I'm a 40-year-old man and I'm about to play Minecraft for the first time. I'm doing it for you, for me, for all of us that have no rational idea of what it is, what it does or what it means. Is it Adolf Hitler's second, more 'downtime' book? Or some trending subterranean hobby that they're all psyched about on the QVC channel? From the look of the screen in front of me, no.
Molly (nine) and Jack (seven) are just two of the thousands of kids that evangelise about this "immense gaming experience" at any opportunity. Peppering their conversations with the word Minecraft, a secret code that allows them to excitedly communicate with their peers in a language unfamiliar to my untrained ear. A tribe of techie jive talkers babbling like Furbies, Minecraft is their mantra.

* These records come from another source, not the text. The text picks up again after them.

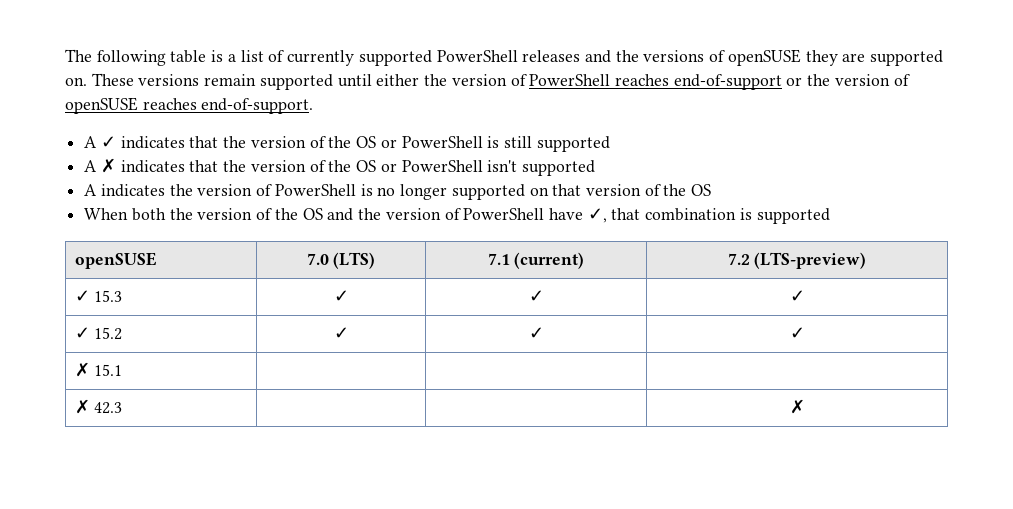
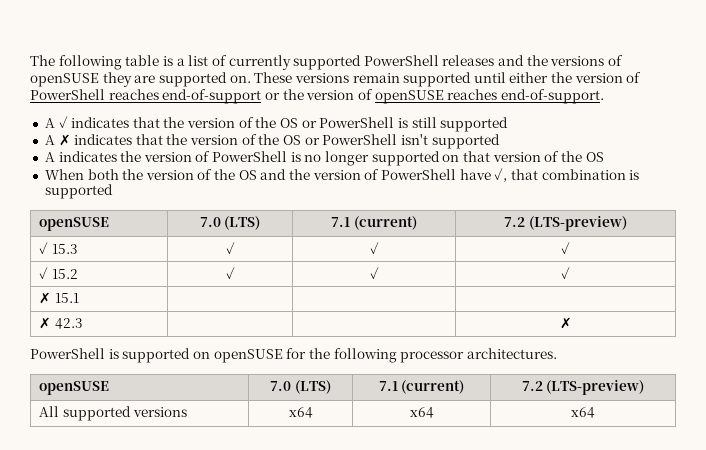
(805, 406) none -> [30,348,557,363] [39,381,110,395] [270,380,331,394] [378,380,465,394] [521,380,645,395] [39,406,187,421] [288,407,313,418] [409,407,434,418] [571,407,595,418] // PowerShell is supported on openSUSE for the following processor architectures. // openSUSE | 7.0 (LTS) | 7.1 (current) | 7.2 (LTS-preview) // All supported versions | x64 | x64 | x64

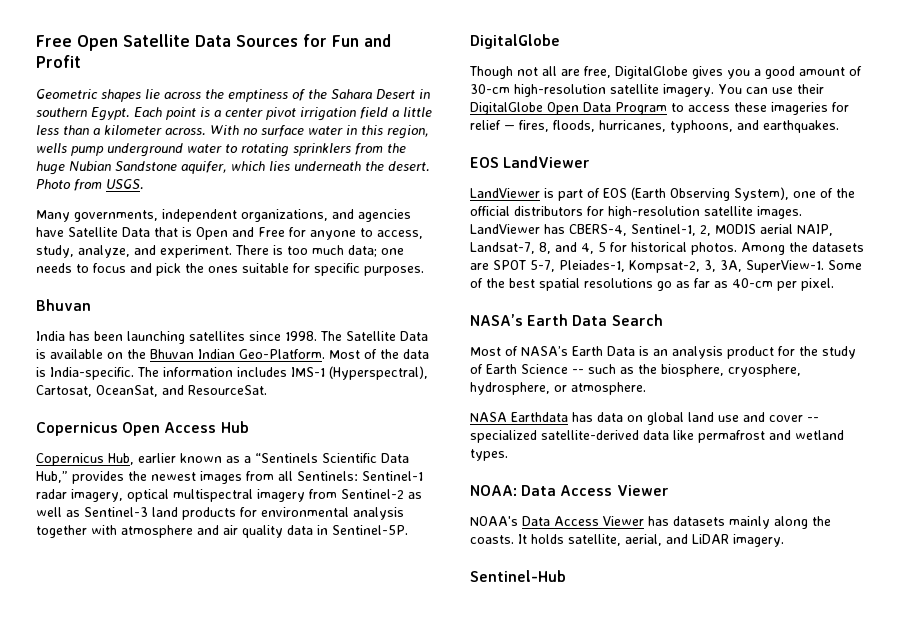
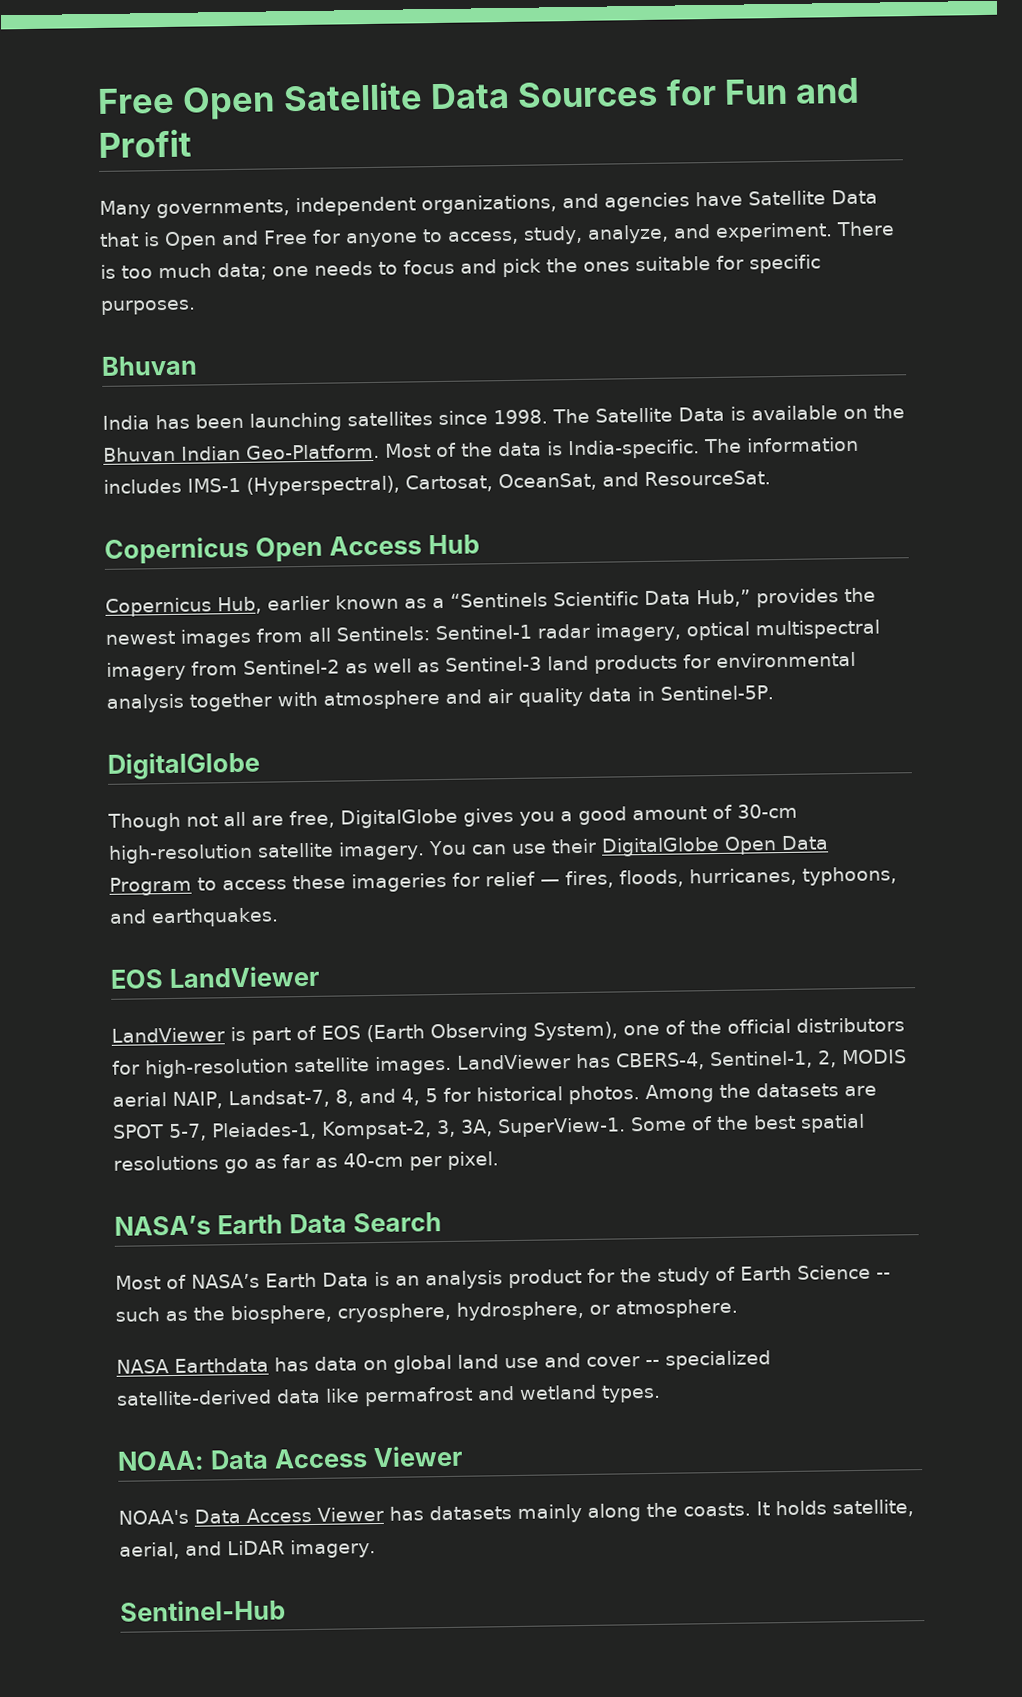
[36,89,430,102] [36,107,432,121] [36,125,429,139] [36,143,406,157] [36,161,430,175] [36,179,144,191] // Geometric shapes lie across the emptiness of the Sahara Desert in southern Egypt. Each point is a center pivot irrigation field a little less than a kilometer across. With no surface water in this region, wells pump underground water to rotating sprinklers from the huge Nubian Sandstone aquifer, which lies underneath the desert. Photo from USGS. -> (192, 143) none

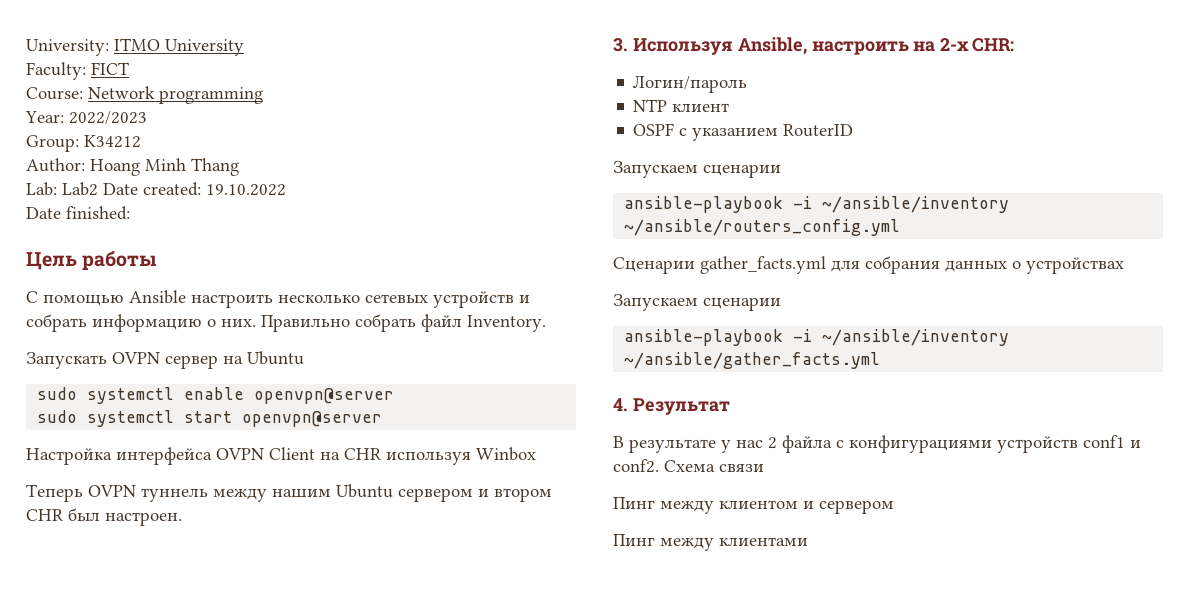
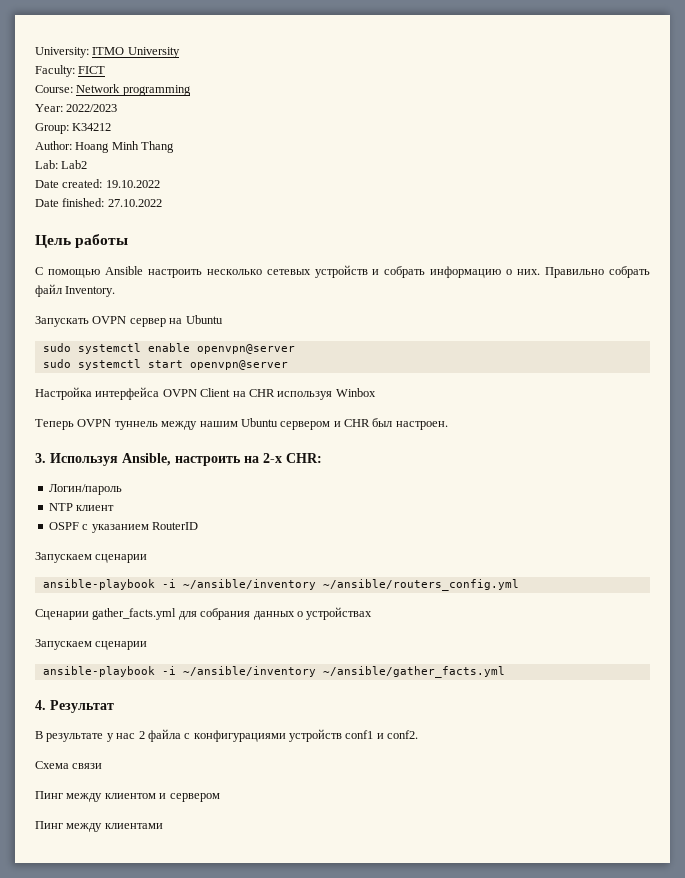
(98, 189) none -> (88, 164) //
(130, 213) none -> [107,199,162,207] 27.10.2022
[494,488,552,502] втором -> (341, 424) none
(659, 466) none -> (419, 734) //

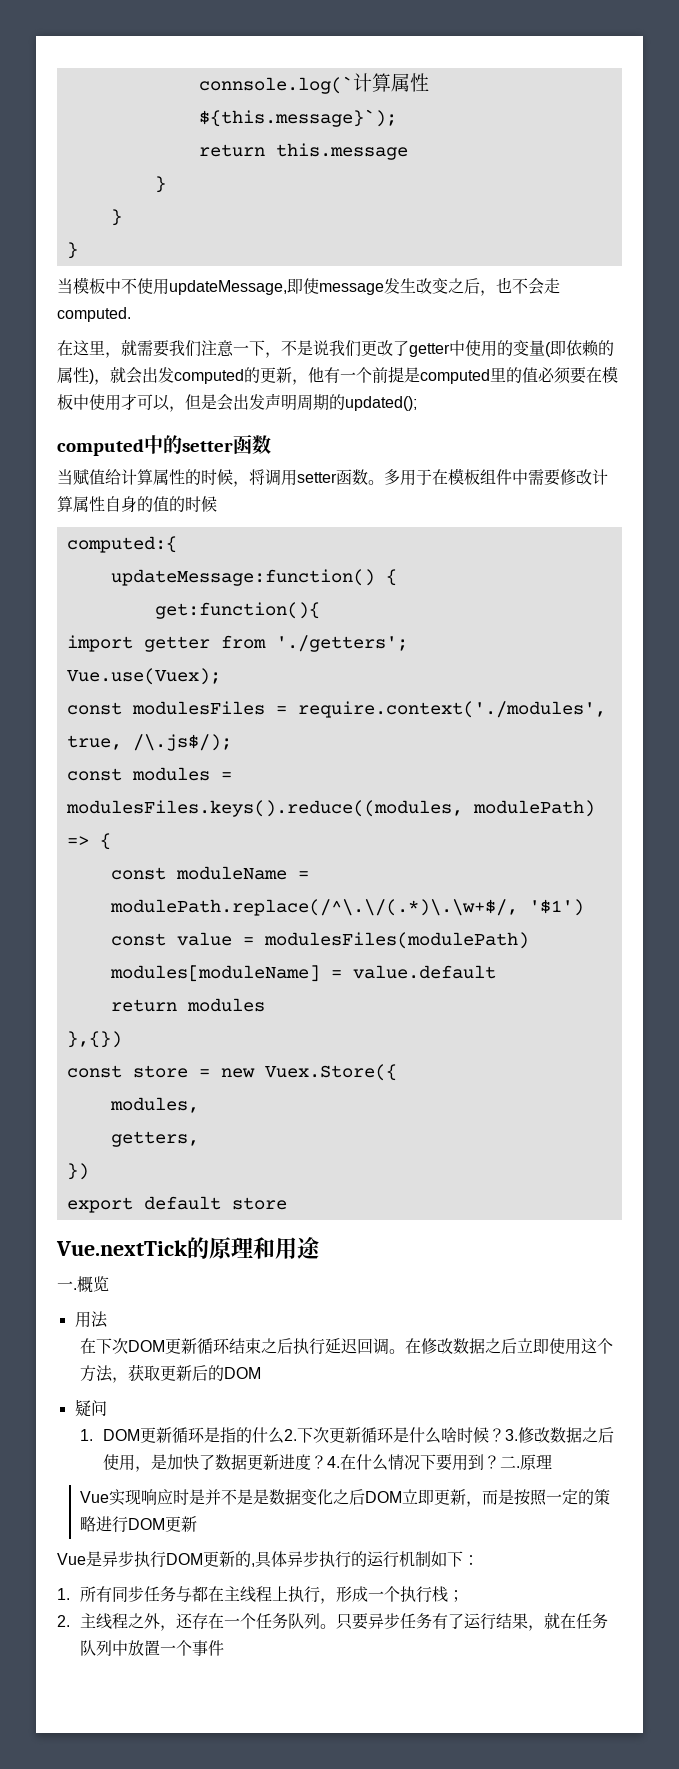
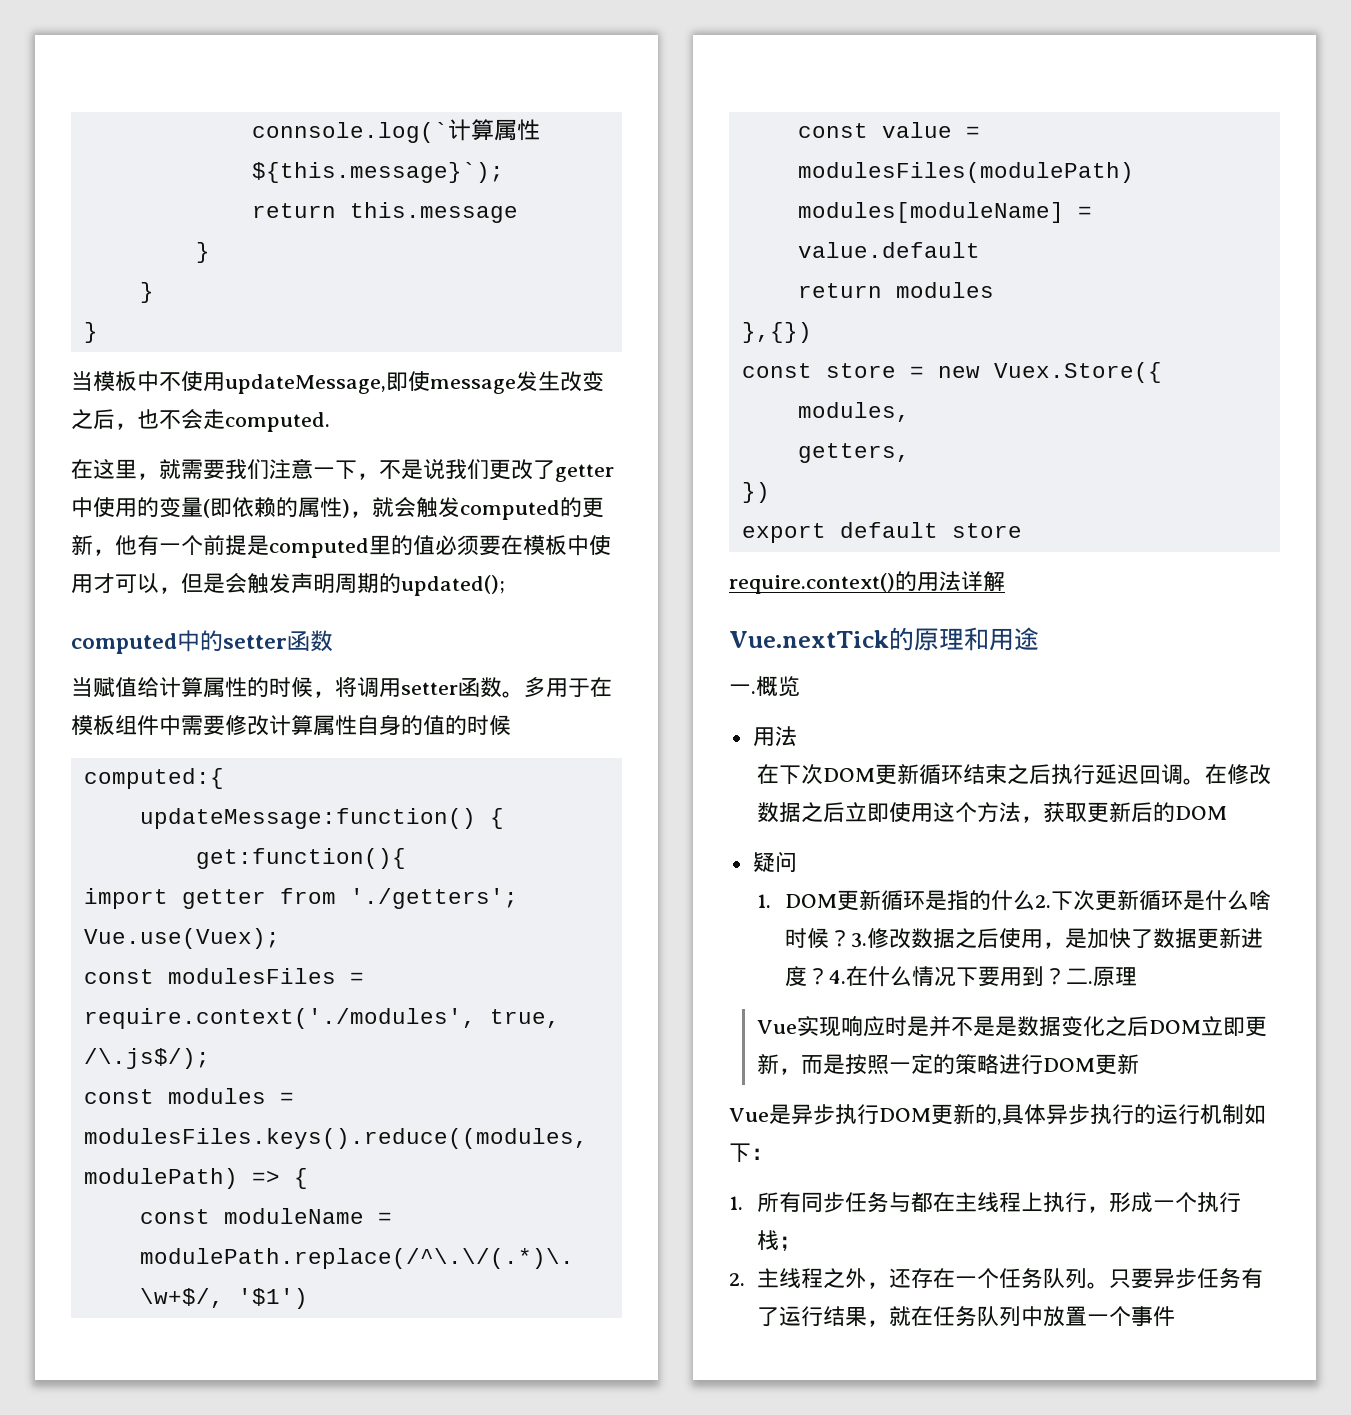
[142,367,158,383] 出 -> [416,497,438,518] 触
[233,394,249,410] 出 -> [247,573,269,594] 触
(287, 1203) none -> [729,571,1005,594] // require.context()的用法详解

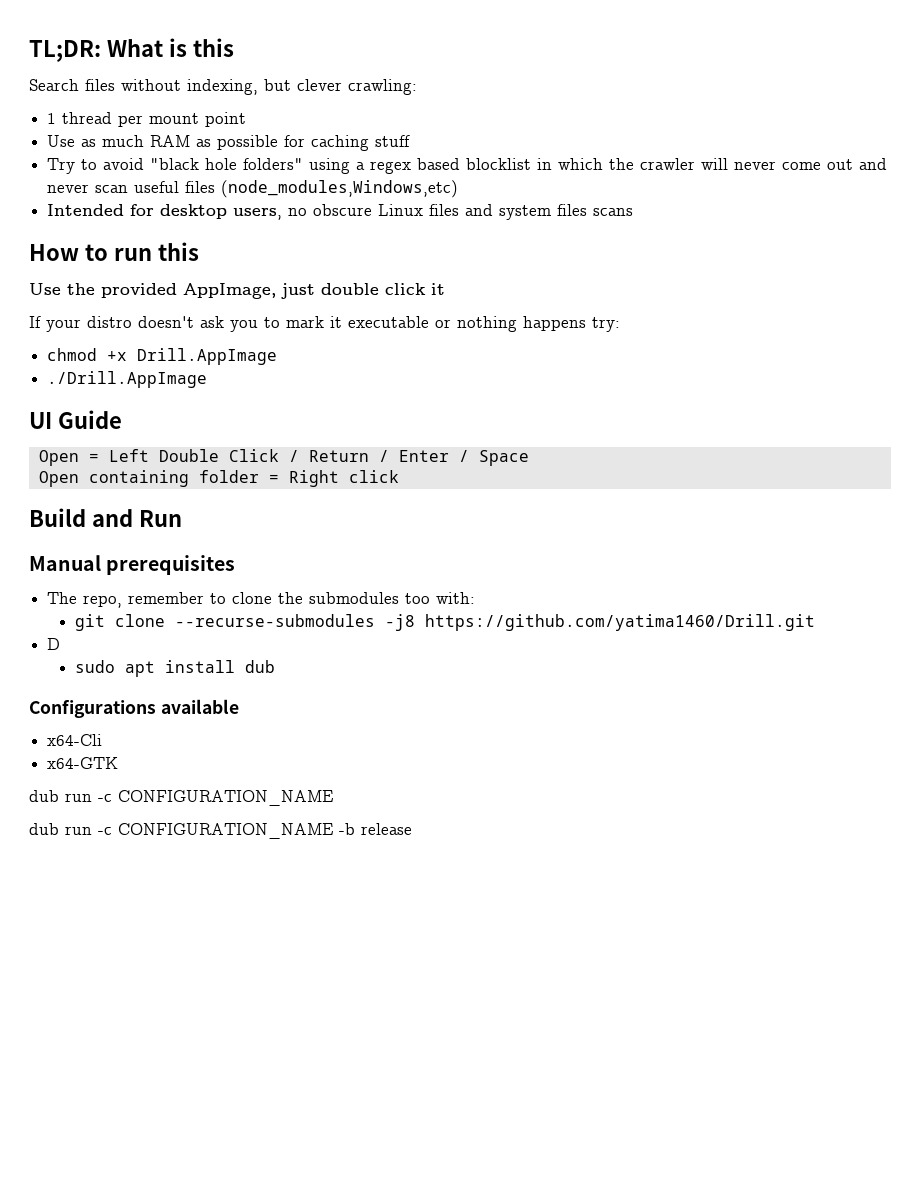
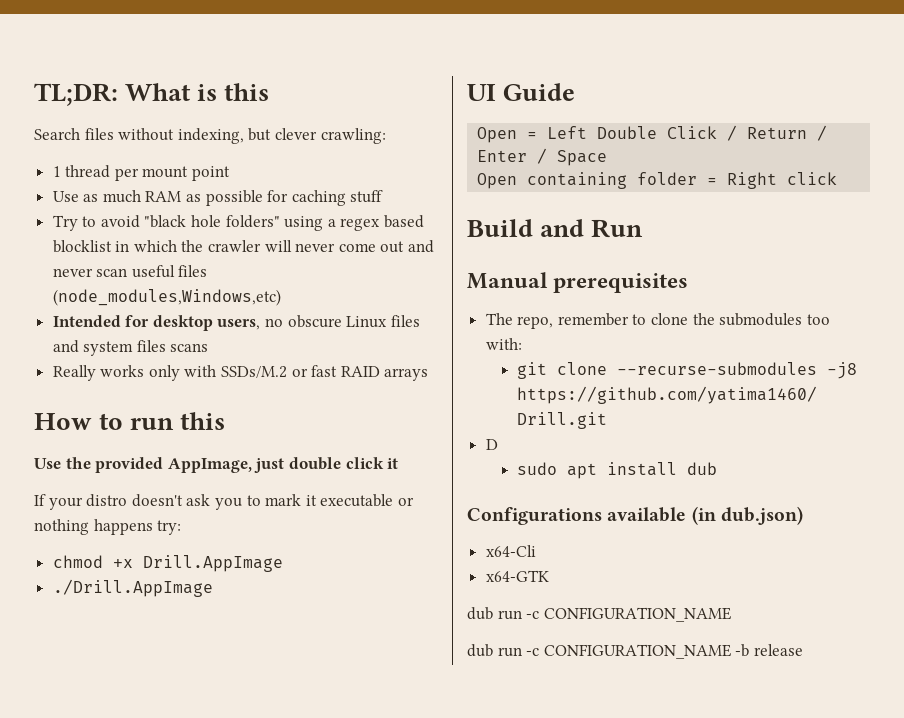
(634, 212) none -> [52,365,429,381] // Really works only with SSDs/M.2 or fast RAID arrays
(239, 706) none -> [691,506,803,525] (in dub.json)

The two Minecraft Junkies to my left both stare at me with a unified look of smugness. I am a tourist in their world and I am told to prepare to have my "mind blown". I prepare the best I can, I'm not sure it's enough but it will have to do. Let's play Minecraft.
Cards on the table, I'm no 'Gamer', in fact the last video game I played was Outrun in Majorca when I was eight. With this in mind I am genuinely interested to see how the gaming experience has evolved in my absence. I am disappointed.
Minecraft looks like it was designed by one of those 'infinite monkeys' as a side project on their way to typing out the complete works of Shakespeare. Everything is square, clunky and uninspiring, like it was programmed by the kid in your class that taught you how to write BOOBS on your calculator.
I am informed that my initial task is to find the materials to construct a pick axe so I can start mining for building materials. Underwhelmed by my objective, I complain that I feel like the member of a virtual chain gang and start to wonder if I will get a break for water or if level two will involve me constructing an online replica of the Burmese Railway.
My protests are ignored and I am instructed to carry on mining with my newly assembled pick axe. I feel a slight sense of pride at my pick axe, I mean, I 'crafted' it with my bare hands, well my bare, square, avatar hands. I carry on digging, presumably this is what all the fuss is about.
Just as I resign myself to a lifetime of hard labour a square pig enters my space and, without encouragement from my mentors and just to break the monotony, I decide to hack it to smithereens. The barbaric nature of this activity is diluted by the zen like music that accompanies the game, a sort of William Orbit produced fairground nursery rhyme. It soothes me.
The pig is dead.
I'm not keen on returning to my digging duties but I'm told I need to up my productivity in order to excavate materials to build a bed and shelter. Apparently, night time is coming and I need to protect myself from Witches, Creepers and various other threats that no-one had thought to mention before.
I think I've had enough. This virtual, square world is no place for one as uneducated as me. I go to hand my controller back to one of the Minecraft disciples but they've lost interest in me and are watching YouTube videos of other people playing Minecraft. It might be time for some fresh air... But maybe I'll find another pig to kill first.